Tommy avoided the new buildings, keeping to the birds of Earth in the old sections. He settled among the owls and waited for the common enemy. The tengu swept into the aviary, a flock of crow black. Jin wore nothing to single him out as the leader of the tengu except the lack of weapons.
Jin was a surprisingly slight man. Tall. Lean. Quiet. He had a weird sense of presence, though, that made him impossible to miss. It was like every cell in his body was silently shouting, “I am.”
He came with a platoon of bodyguards that Tommy knew by sight as the most kickass of the tengu. Males and females that even the best of his father’s warriors would be leery of tangling with. It was clear that they would all die to keep Jin safe. Warriors of the cause.
That Jin was bound to the whim of a little girl like Tinker would be nearly laughable if she didn’t have the habit of redefining the world.
“I’m here,” Tommy growled. “What do you want?”
Jin spoke quietly, without any anger in his voice. “I wish to apologize.” Jin bowed deeply to Tommy. “Those who have wronged you have been punished. I have made it clear to my people that I will not tolerate this type of activity.”
Tommy bit down on the disdaining laugh that wanted out. A man like Jin Wong didn’t come in person and apologize, not to the likes of him. There was more to this. “And?”
“I ask that you reopen the race
track to my people.”
Yeah, that’s what he thought. “No. Saying you’re sorry and slapping your people on the wrists will not make this better between us.”
“I put to death those that wronged you.”
Tommy went still in surprise. “You killed them?”
“What they did was inexcusable.” Jin’s eyes were hard and cold. The male was deadly serious.
“You killed all ten of Team Providence?” Tommy asked just to be clear.
“There were thirty tengu involved. The ten on the team and the twenty that laid the bets. I questioned them all closely to discover what they had done and why. They all knew what was planned and cooperated in it, so they were all treated equally. I executed all but one for their crimes. We’re still looking for the last one.”

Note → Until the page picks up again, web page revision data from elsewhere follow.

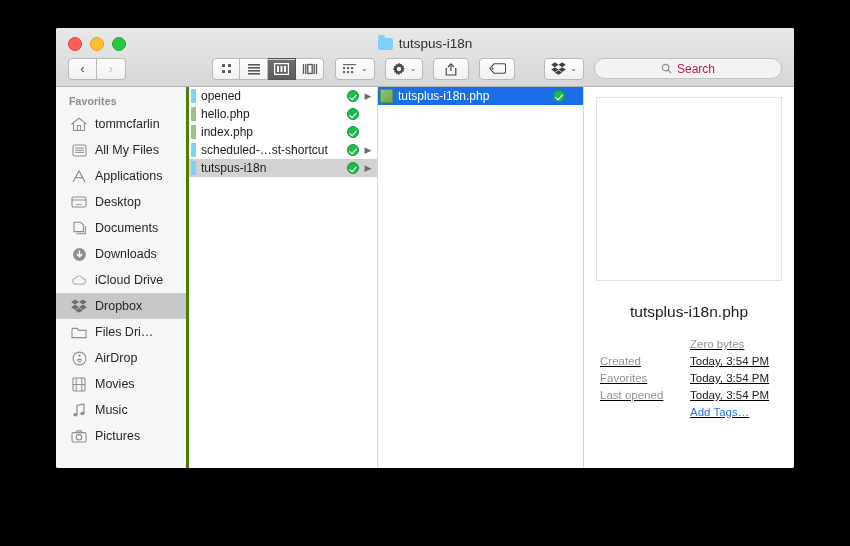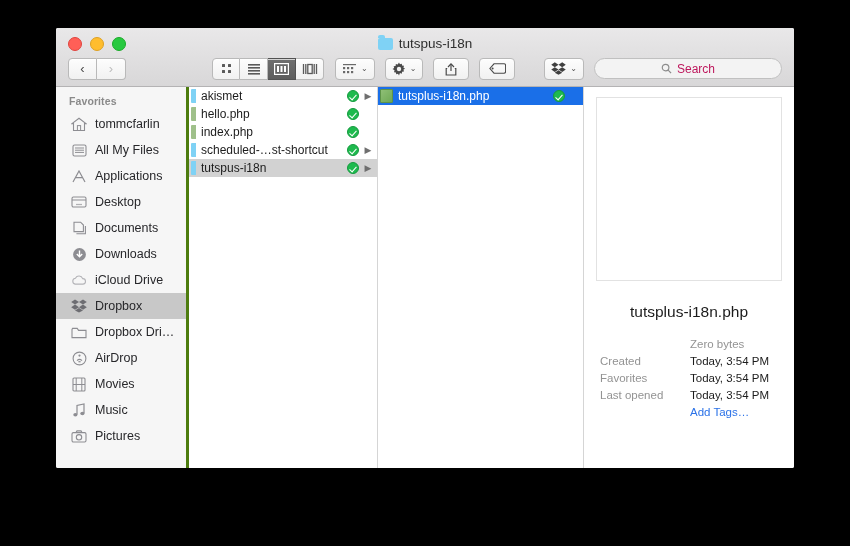"akismet" span.row-name { text: akismet -> opened }
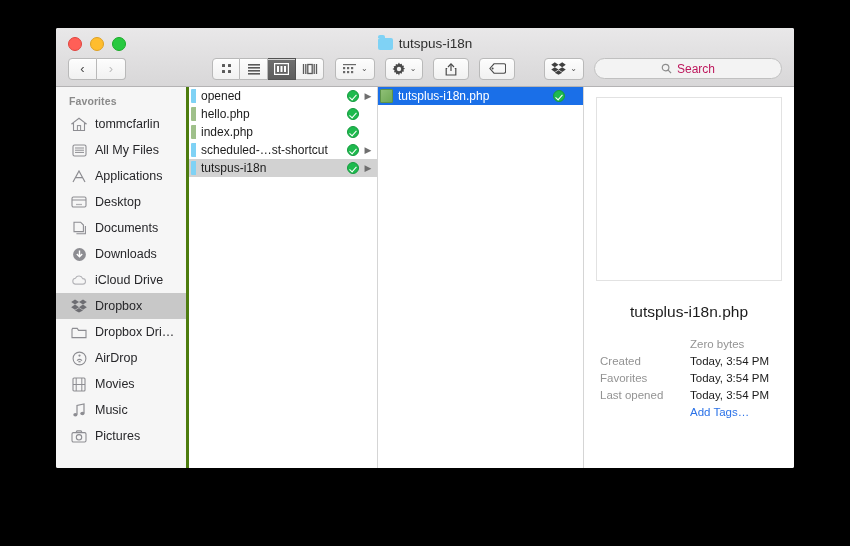"Dropbox Dri…" span.sb-label { text: Dropbox -> Files }
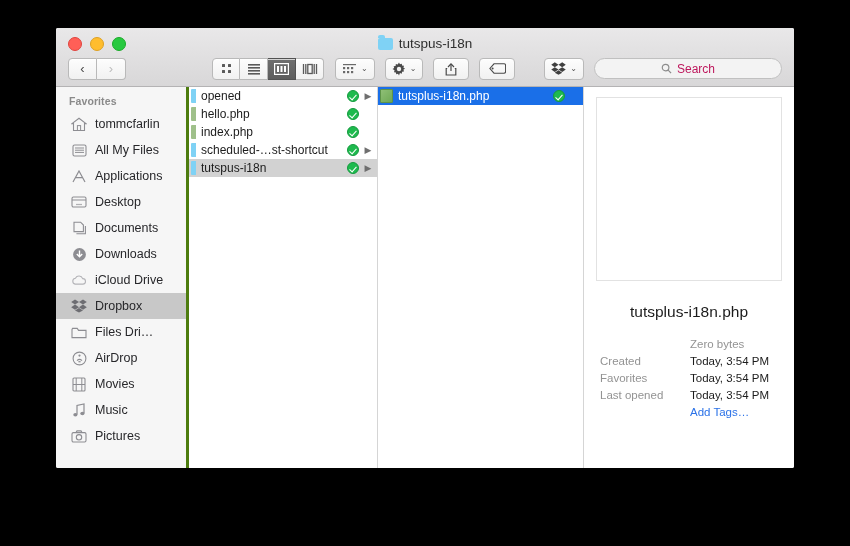"Zero bytes" .meta-row { text-decoration: none -> underline }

They weren’t going to find him. Tommy had made sure of that. Was this an elaborate scam to get Tommy to confess? Jin could wait for the end of time if that was the case. Oh, wait, Jin had been to the end of time and had come back.
“You killed twenty-nine of your own people for trying to cheat me?”
“We were enslaved by the oni for thousands of years.” Jin tapped the cage holding a great horned owl. The large bird clicked its beak at the crow. “For the first time ever, we have the hope for lasting peace. At this moment, though, that is all it is: a hope. The elves must win this war with the oni, and we must fight alongside the elves, the humans, and the half-oni.”
“No, no, don’t put us into that mix. We’re flying solo. Hell, half my people are under the age of ten, and a quarter of the other half are pregnant. We don’t want to fight anyone.”
Jin gave Tommy a sad smile. “You have broken your ties with the oni—that is all that is important to me. The tengu has one enemy, and only one enemy. I do not want my people to ever lose sight of that.”
Twenty-nine tengu. Dead. Tommy couldn’t quite wrap his head around it. That was more than his three aunts and all his younger cousins combined. Lined up and killed in cold blood by the person they would die to protect. The one person that should have been protecting them.